====== Listed records ======
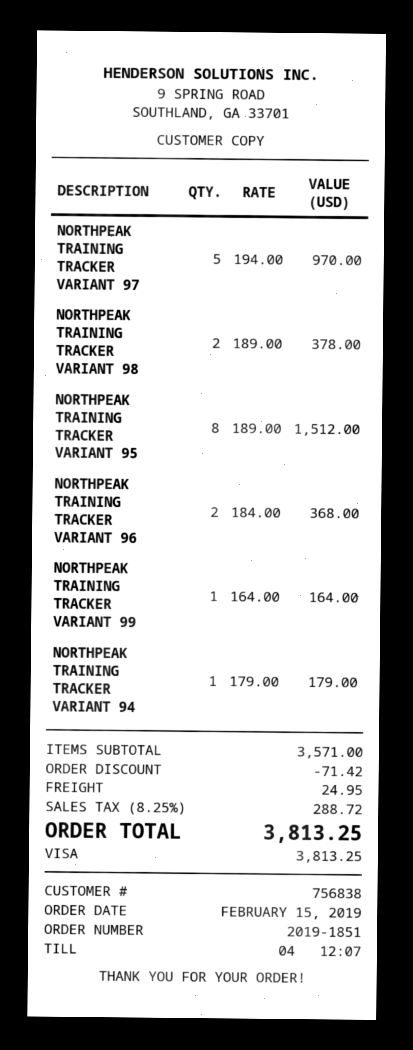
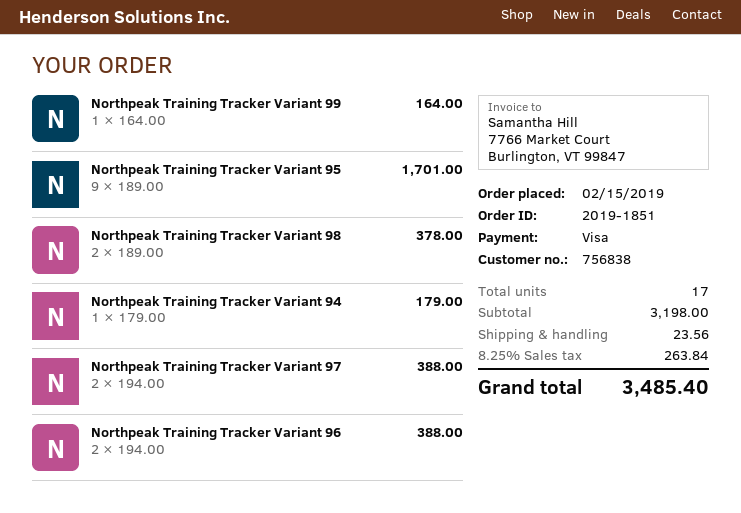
NORTHPEAK TRAINING TRACKER VARIANT 97: 5 x 194.00 = 970.00 -> 2 x 194.00 = 388.00
NORTHPEAK TRAINING TRACKER VARIANT 95: 8 x 189.00 = 1512.00 -> 9 x 189.00 = 1701.00
NORTHPEAK TRAINING TRACKER VARIANT 96: 2 x 184.00 = 368.00 -> 2 x 194.00 = 388.00
subtotal: 3571.00 -> 3198.00
discount: 71.42 -> none
shipping: 24.95 -> 23.56
tax: 8.25% = 288.72 -> 8.25% = 263.84
total: 3813.25 -> 3485.40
======
**Exercise details:** Working from the listing above, retype it exactly but include no images.

**Result for this task:**
NORTHPEAK TRAINING TRACKER VARIANT 97: 5 x 194.00 = 970.00 -> 2 x 194.00 = 388.00
NORTHPEAK TRAINING TRACKER VARIANT 95: 8 x 189.00 = 1512.00 -> 9 x 189.00 = 1701.00
NORTHPEAK TRAINING TRACKER VARIANT 96: 2 x 184.00 = 368.00 -> 2 x 194.00 = 388.00
subtotal: 3571.00 -> 3198.00
discount: 71.42 -> none
shipping: 24.95 -> 23.56
tax: 8.25% = 288.72 -> 8.25% = 263.84
total: 3813.25 -> 3485.40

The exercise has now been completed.